Game engines have long been supporting physics based simulation of rigid body collisions that allowed to build natural looking virtual worlds that, with a certain amount of imagination allowed the user to dive into the experience. Nowadays, the cloth and fluid simulation have become ubiquitous. The adoption of physics based character control is not that widespread.
Machine learning is experiencing an unprecedented growth these years. Neural networks, being universal funtion approximators have shown their ability to model complex scenarios in Online Sales, Finance, and Computer Vision. Building animator controller requires much manual effort. They rely on graphs that involve multiple nodes and non trivial logic. Thus, they are perfectly suited for being modeled with neural networks. There exist successful applications of Machine Learning techniques to animation.(Holden et al., 2017) uses neural networks to generate a natural looking kinematic controller with neural networks. The game developer community is interested in working with a robust controller that exhibits realistic behavior and interacts with a simulated environment. This is where the interests of the two communities, game developers and optimal control researchers, meet.
2 Related work
The policy based techniques took off when it was shown that PPO (Schulman et al., 2017) algorithm manages to train a physics based Mujoco (Todorov et al., 2012) humanoid character to run by only using the joint rotations and positions, without prior knowledge of inverse kinematics, physics, or humanoid model. However, the moves that the agent learned were unnatural. The humanoid model doesn’t precisely repeat every bone and joint of a real human, and thus the optimal control learned isn’t guaranteed to look anywhere near to realistic.

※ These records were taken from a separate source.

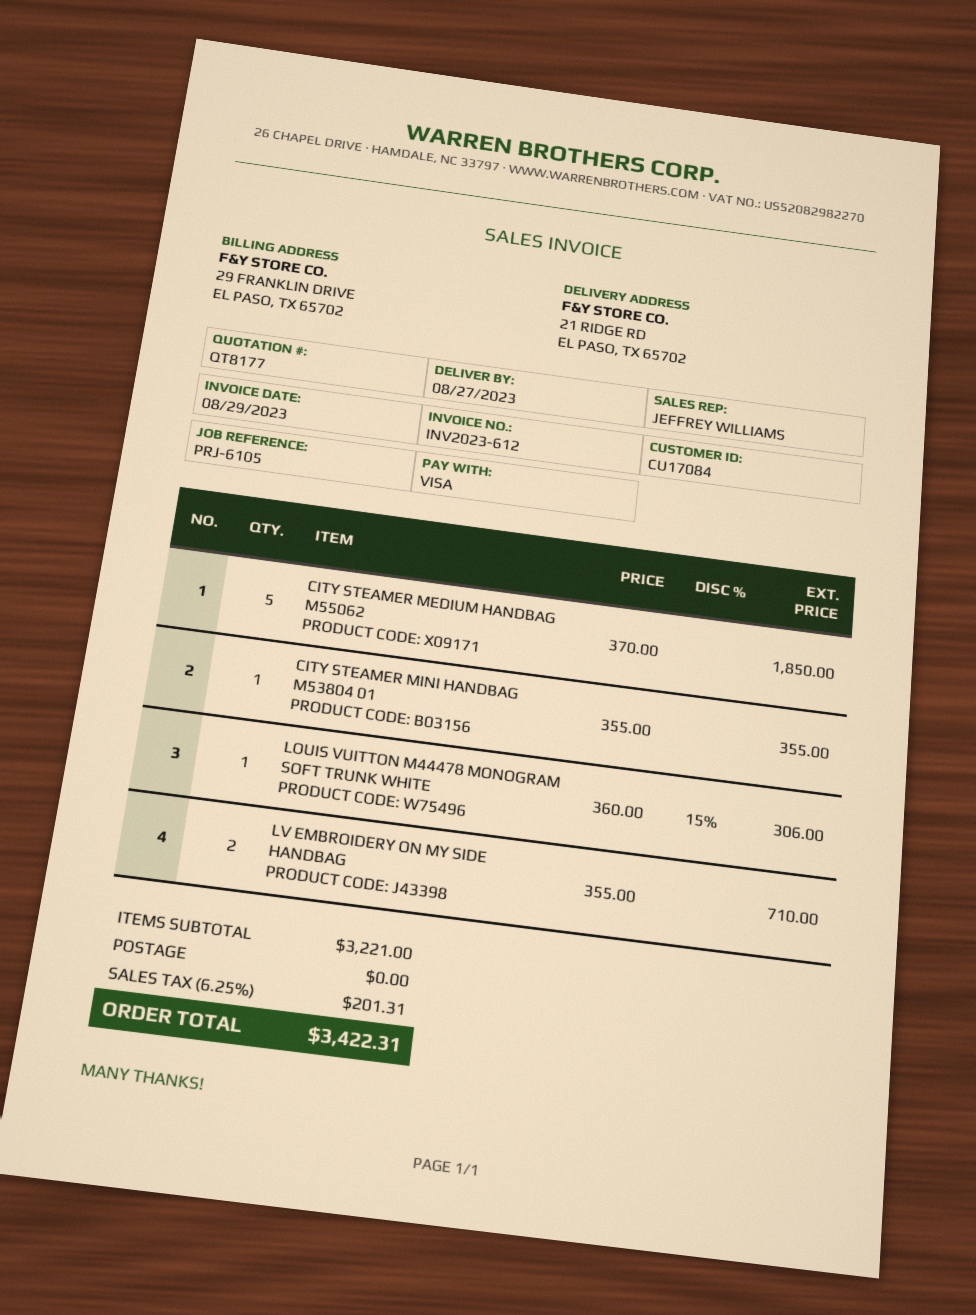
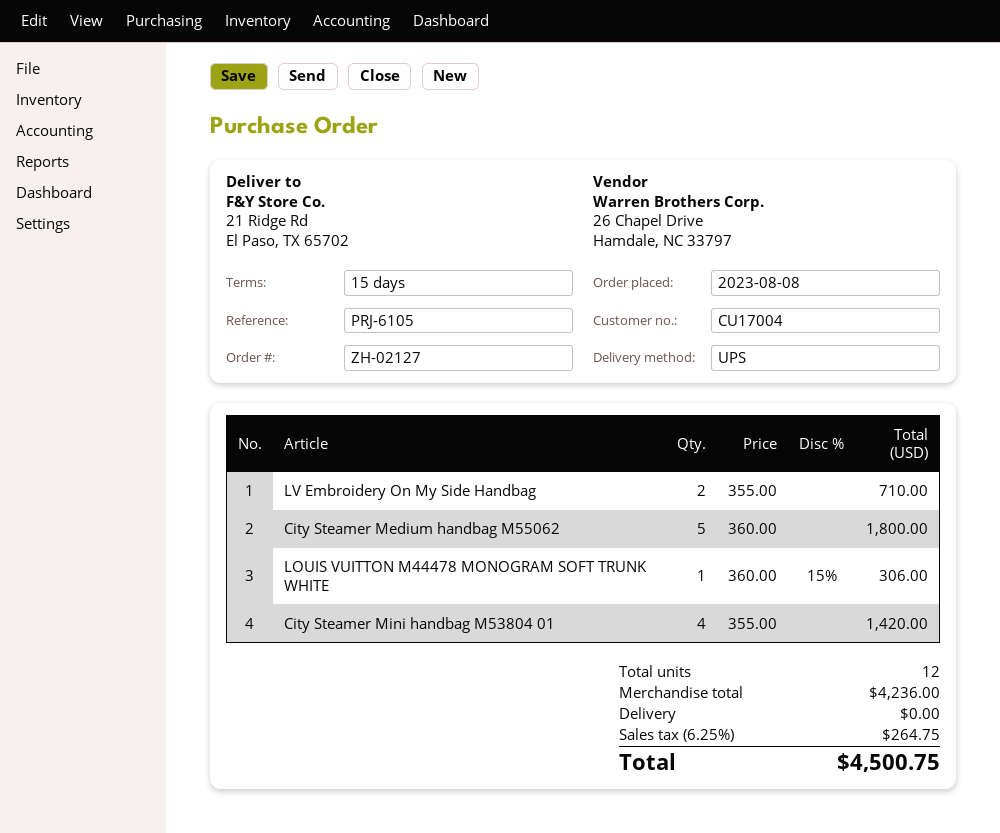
customer number: CU17084 -> CU17004
CITY STEAMER MEDIUM HANDBAG M55062: 5 x 370.00 = 1850.00 -> 5 x 360.00 = 1800.00
CITY STEAMER MINI HANDBAG M53804 01: 1 x 355.00 = 355.00 -> 4 x 355.00 = 1420.00
subtotal: 3221.00 -> 4236.00
tax: 6.25% = 201.31 -> 6.25% = 264.75
total: 3422.31 -> 4500.75

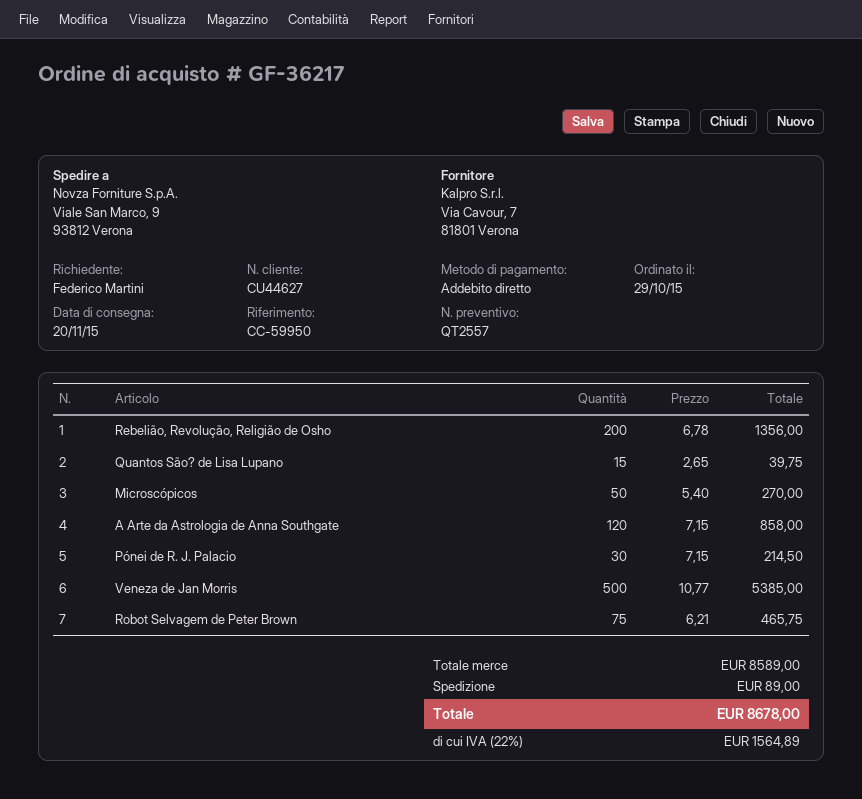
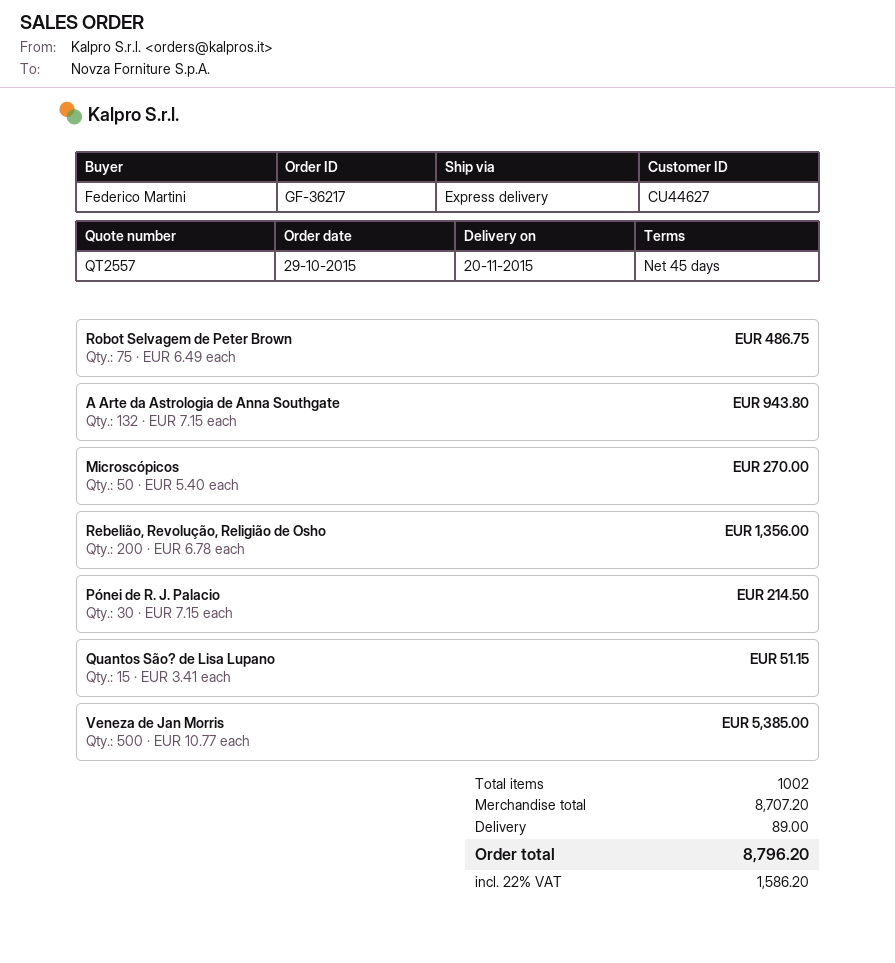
Quantos São? de Lisa Lupano: 15 x 2.65 = 39.75 -> 15 x 3.41 = 51.15
A Arte da Astrologia de Anna Southgate: 120 x 7.15 = 858.00 -> 132 x 7.15 = 943.80
Robot Selvagem de Peter Brown: 75 x 6.21 = 465.75 -> 75 x 6.49 = 486.75
subtotal: 8589.00 -> 8707.20
tax: 22% = 1564.89 -> 22% = 1586.20
total: 8678.00 -> 8796.20

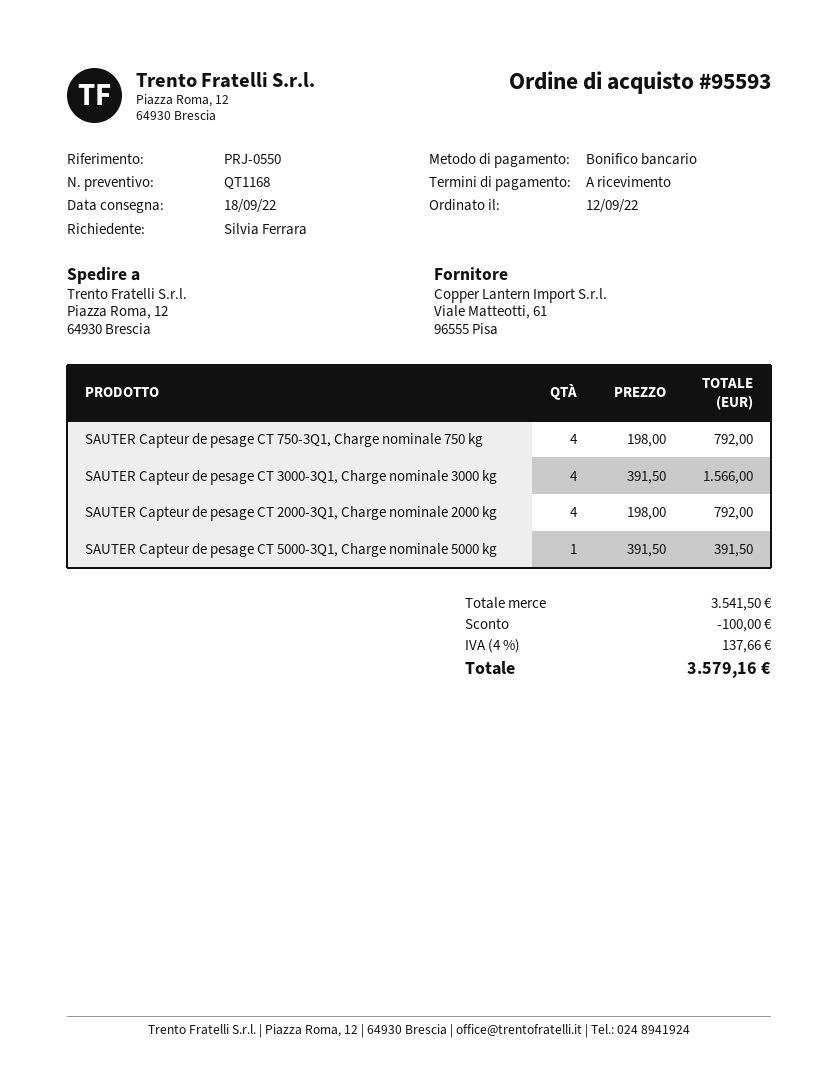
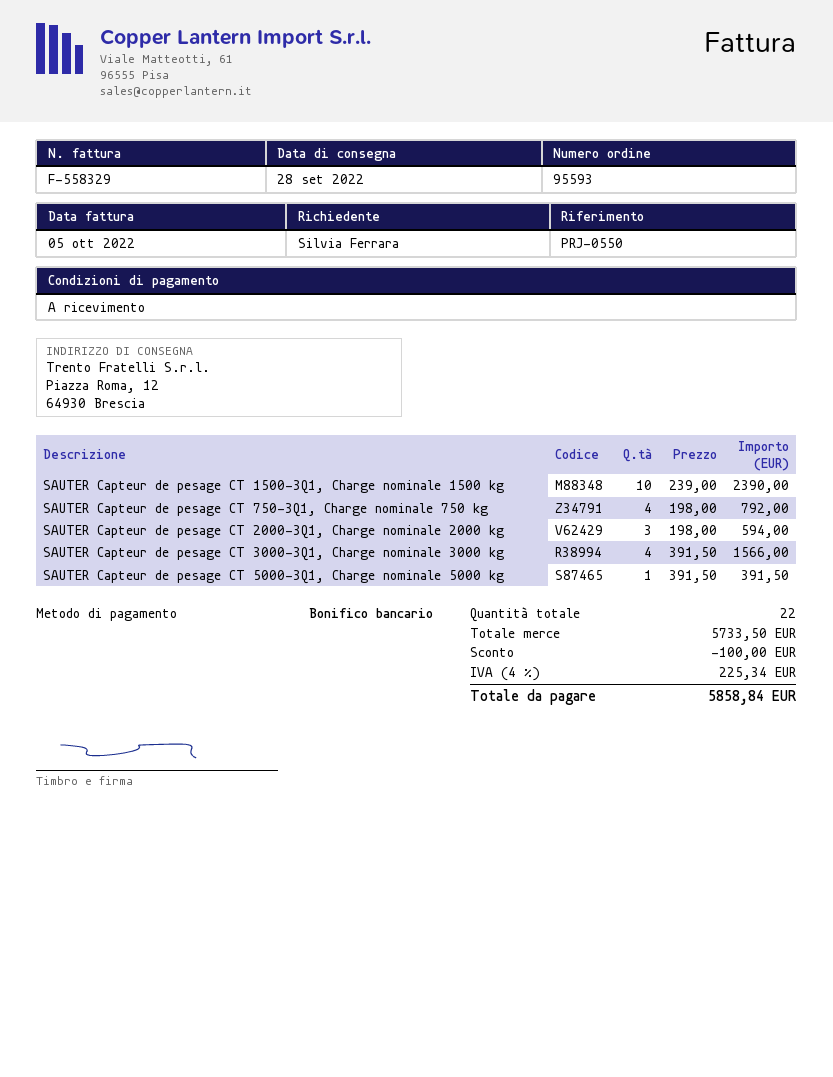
delivery date: 2022-09-18 -> 2022-09-28
SAUTER Capteur de pesage CT 2000-3Q1, Charge nominale 2000 kg: 4 x 198.00 = 792.00 -> 3 x 198.00 = 594.00
SAUTER Capteur de pesage CT 1500-3Q1, Charge nominale 1500 kg: none -> 10 x 239.00 = 2390.00
subtotal: 3541.50 -> 5733.50
tax: 4% = 137.66 -> 4% = 225.34
total: 3579.16 -> 5858.84

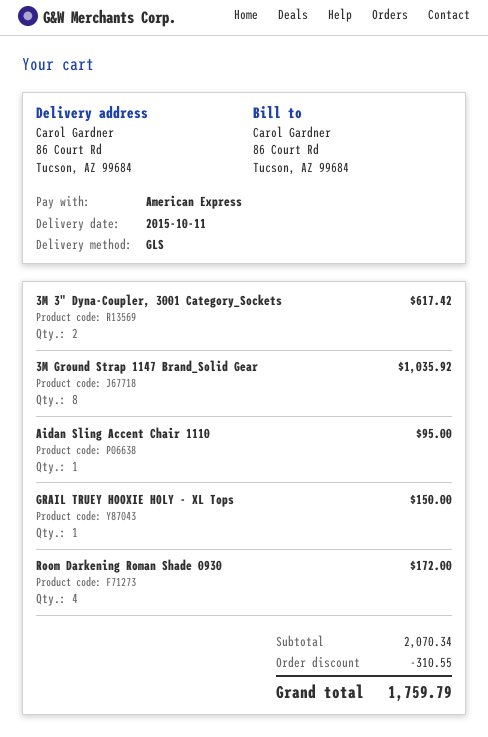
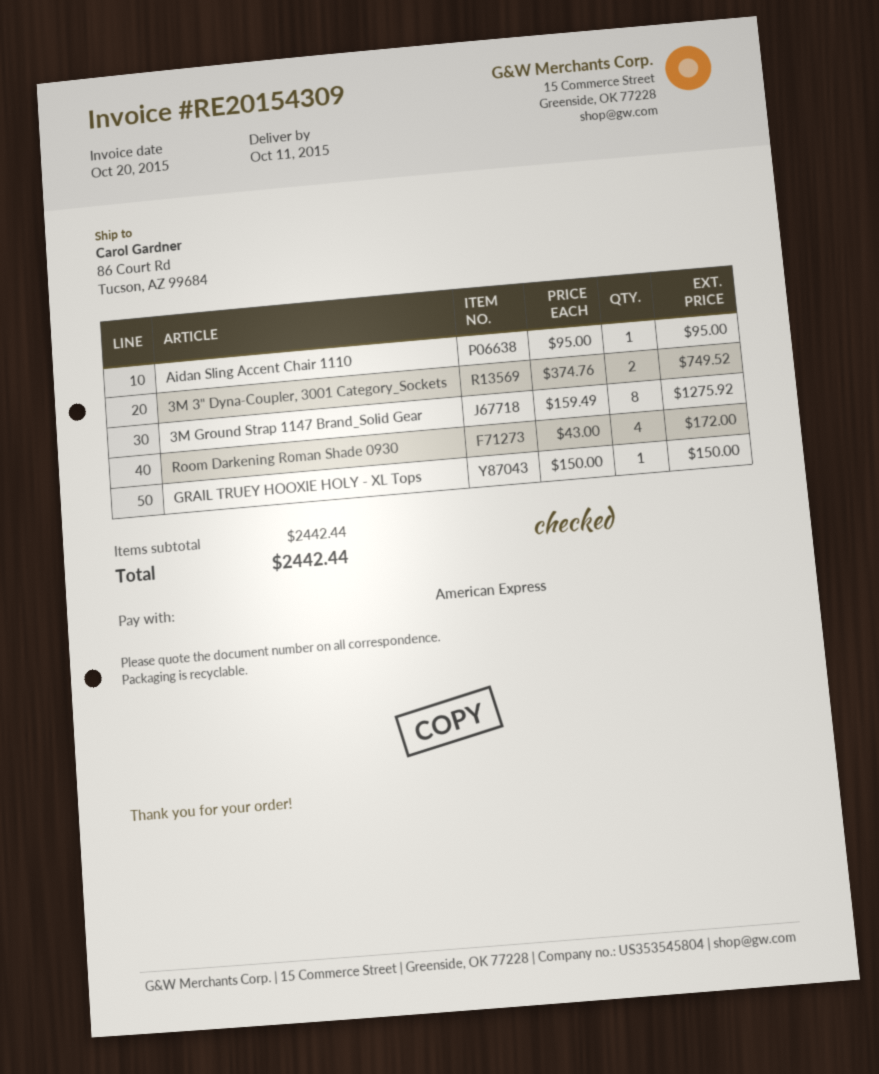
3M 3" Dyna-Coupler, 3001 Category_Sockets: 2 for 617.42 -> 2 for 749.52
3M Ground Strap 1147 Brand_Solid Gear: 8 for 1035.92 -> 8 for 1275.92
subtotal: 2070.34 -> 2442.44
discount: 310.55 -> none
total: 1759.79 -> 2442.44

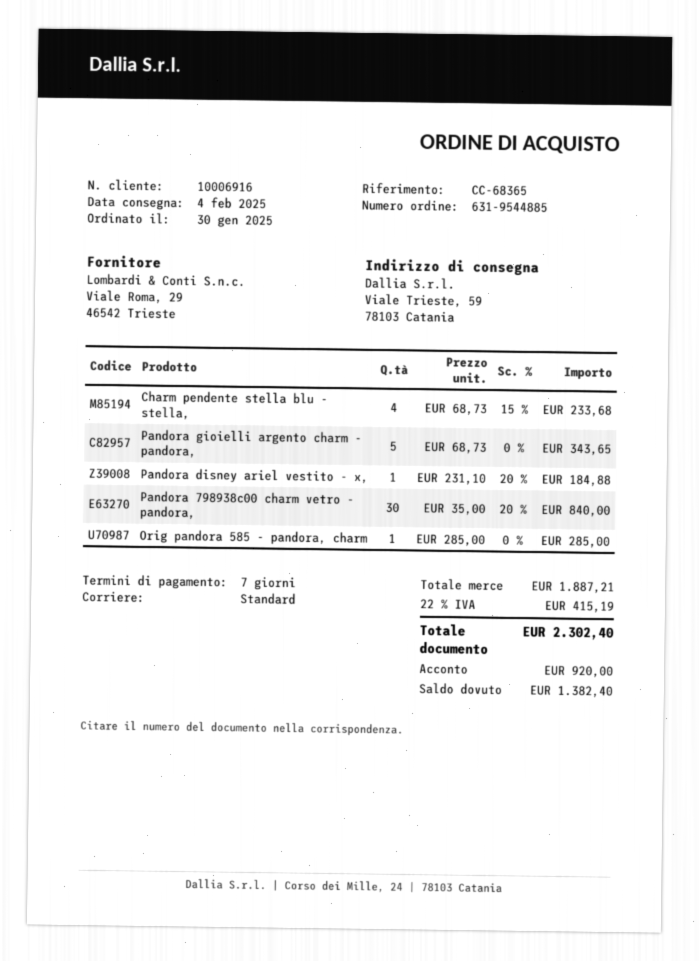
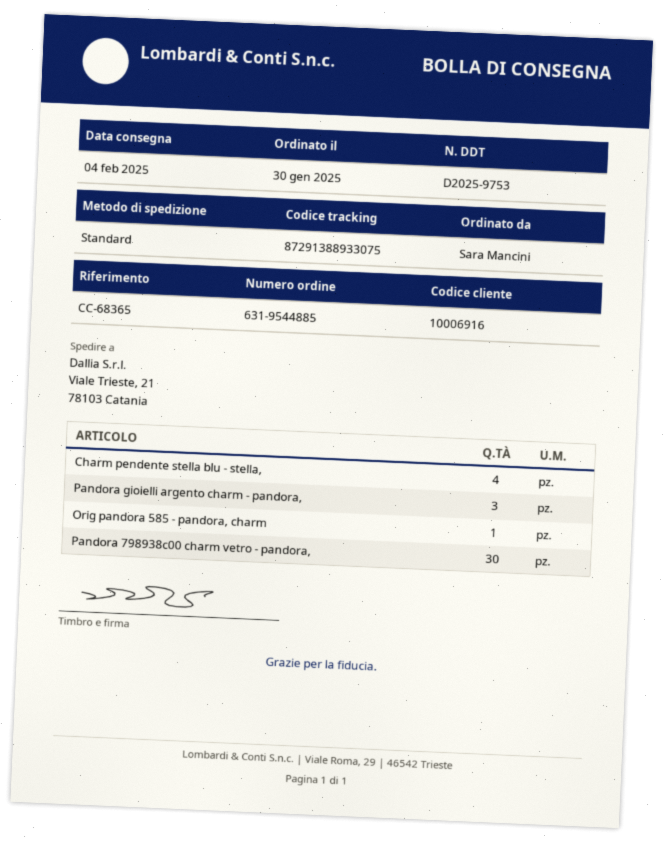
ship to: Viale Trieste, 59, 78103 Catania -> Viale Trieste, 21, 78103 Catania
Pandora gioielli argento charm - pandora,: 5 -> 3
Pandora disney ariel vestito - x,: 1 -> none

On the other hand, (Clavet, 2016) focuses on motion matching that focused on realistic behavior rather than the physics based interaction. Having a description of current character joint positions and velocities, and desired trajectory for the next several seconds obtained from the user input, they search the motion capture dataset for most similar looking motion and blend it with the current character motion.
The DeepMimic authors (Peng et al., 2018) bridged the gap between the two approaches and introduced the technique of simultaneous motion capture tracking and physics based simulation. The authors of (Bergamin et al., 2019) made the next step by introducing the user input into play, and use the PD controller as in (Chentanez et al., 2018).
2.1 Existing Implementations
The PPO algorithm, along with an array of other learning based algorithms are implemented in OpenAI Gym (Brockman et al., 2016). The DeepMimic (Peng et al., 2018) authors based their research on the Bullet physics engine (Coumans, 2015) and open sourced their project. To our knowledge, there is no open source implementation of (Bergamin et al., 2019). Our work is based on ML Agents framework (Juliani et al., 2018) and extends the solution (Booth and Booth, 2019) that is similar to OpenAI Gym. Our code, videos and getting started tutorials are hosted at https://github.com/Unity-Technologies/marathon-envs.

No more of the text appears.